Man who had world’s first successful pig kidney transplant dies

Richard “Rick” Slayman, the first living person to receive a genetically modified pig kidney transplant, died approximately two months after the surgery. The 62-year-old underwent the experimental procedure at Massachusetts General Hospital in March. Although the hospital stated that there was no indication the transplant was the cause of death, the exact circumstances are still unclear.

Slayman had previously received a traditional kidney transplant in 2018, but it failed last year, leading to complications with dialysis. His doctors suggested the innovative pig kidney transplant as a potential solution. The surgery was part of a xenotransplantation program aimed at using cells, tissues, or organs from animals to heal human patients.

Despite the setback, Slayman’s family expressed gratitude to his doctors, saying, “Their enormous efforts leading the xenotransplant gave our family seven more weeks with Rick, and our memories made during that time will remain in our minds and hearts.” They also highlighted Slayman’s desire to provide hope for thousands of people awaiting transplants, stating, “Rick accomplished that goal, and his hope and optimism will endure forever.”
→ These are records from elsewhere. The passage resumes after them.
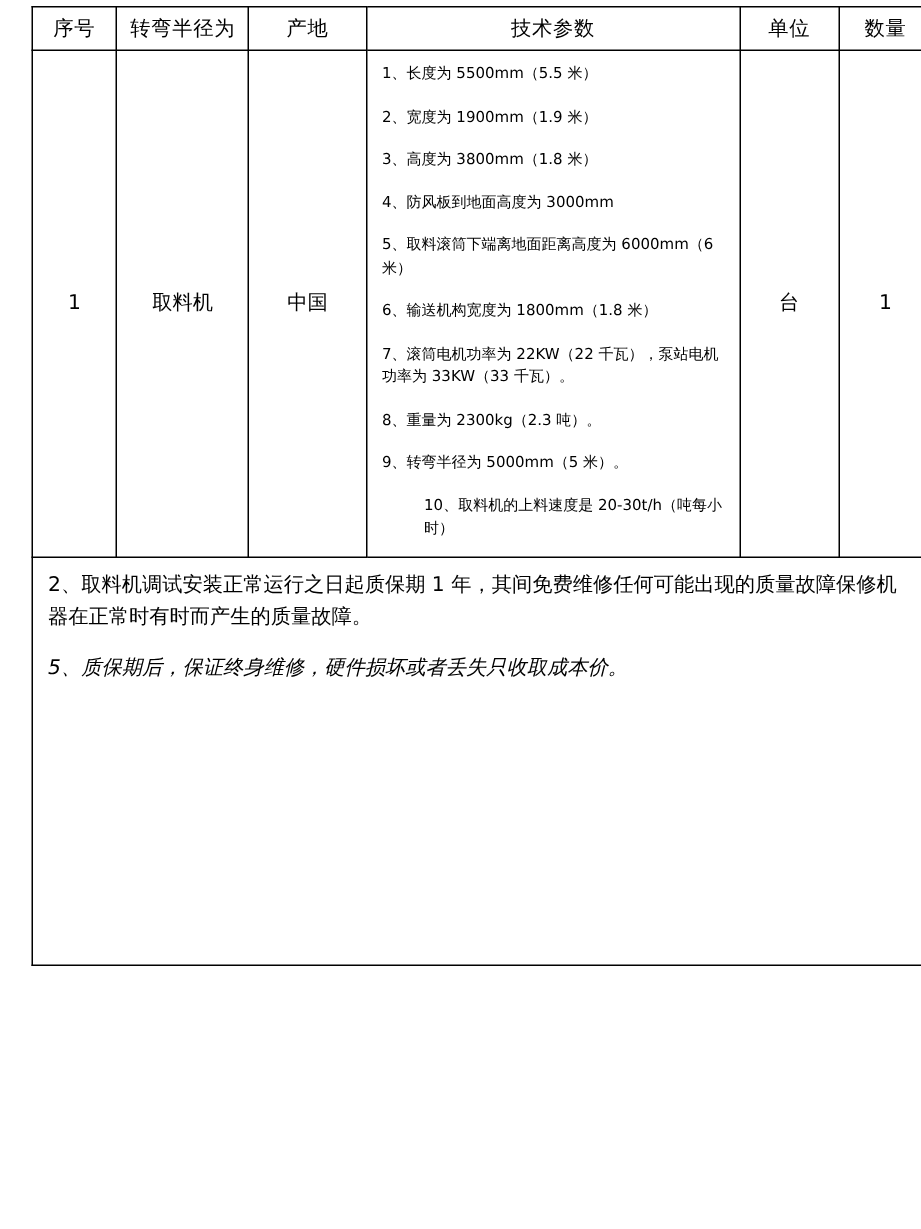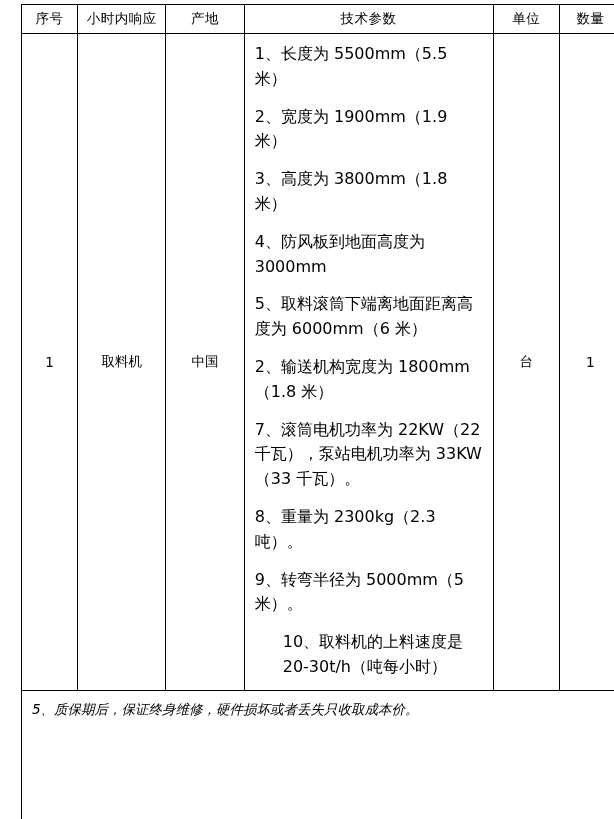"小时内响应" td { text: 小时内响应 -> 转弯半径为 }
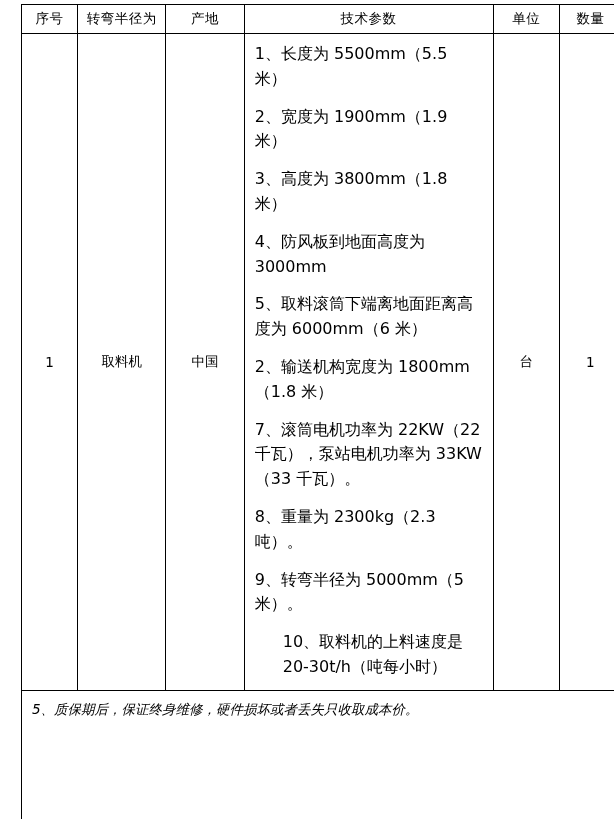"1、长度为 5500mm（5.5 米）" .spec-list { font-size: 16px -> 10px }
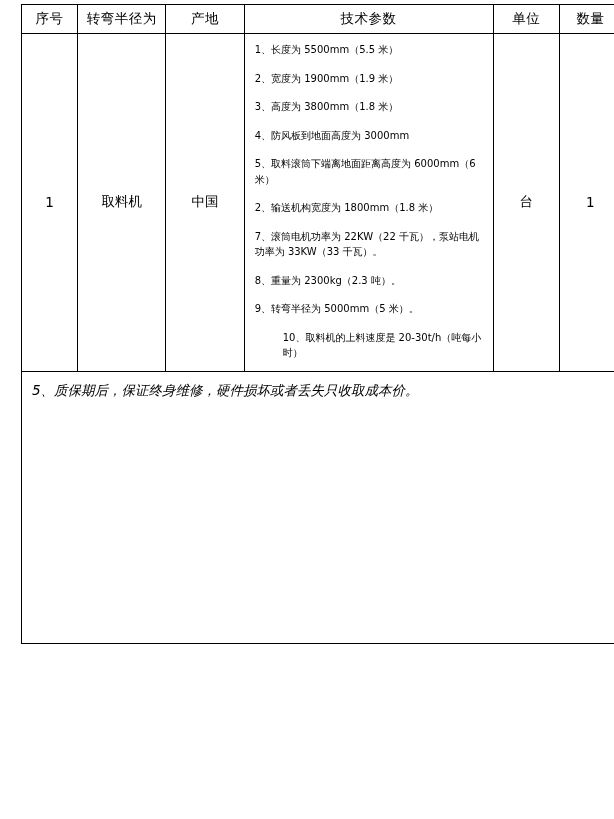"2、输送机构宽度为 1800mm（1.8 米）" p.item { text: 2 -> 6 }
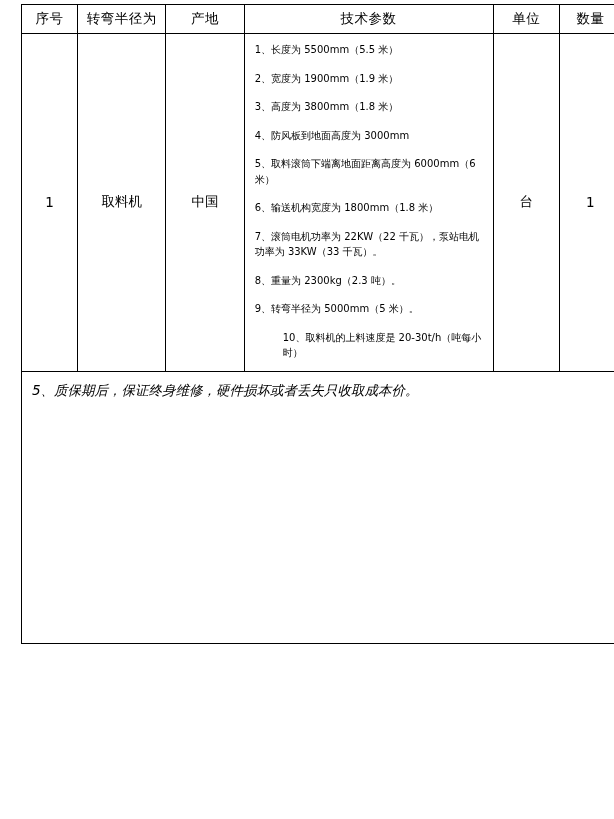"2、取料机调试安装正常运行之日起质保期 1" p.as-item { html: none -> <p>2、取料机调试安装正常运行之日起质保期 1 年，其间免费维修任何可能出现的质量故障保修机器在正常时有时而产生的质量故障。</p> }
The xenotransplantation program has faced challenges in the past due to the human immune system’s rejection of foreign animal tissue. However, recent advancements involve using genetically modified pigs with organs more similar to those of humans. Another patient, Lisa Pisano, received a similar transplant in April, along with a mechanical heart pump.

While Slayman’s passing marks a setback, his pioneering role in this experimental treatment may pave the way for future breakthroughs in xenotransplantation.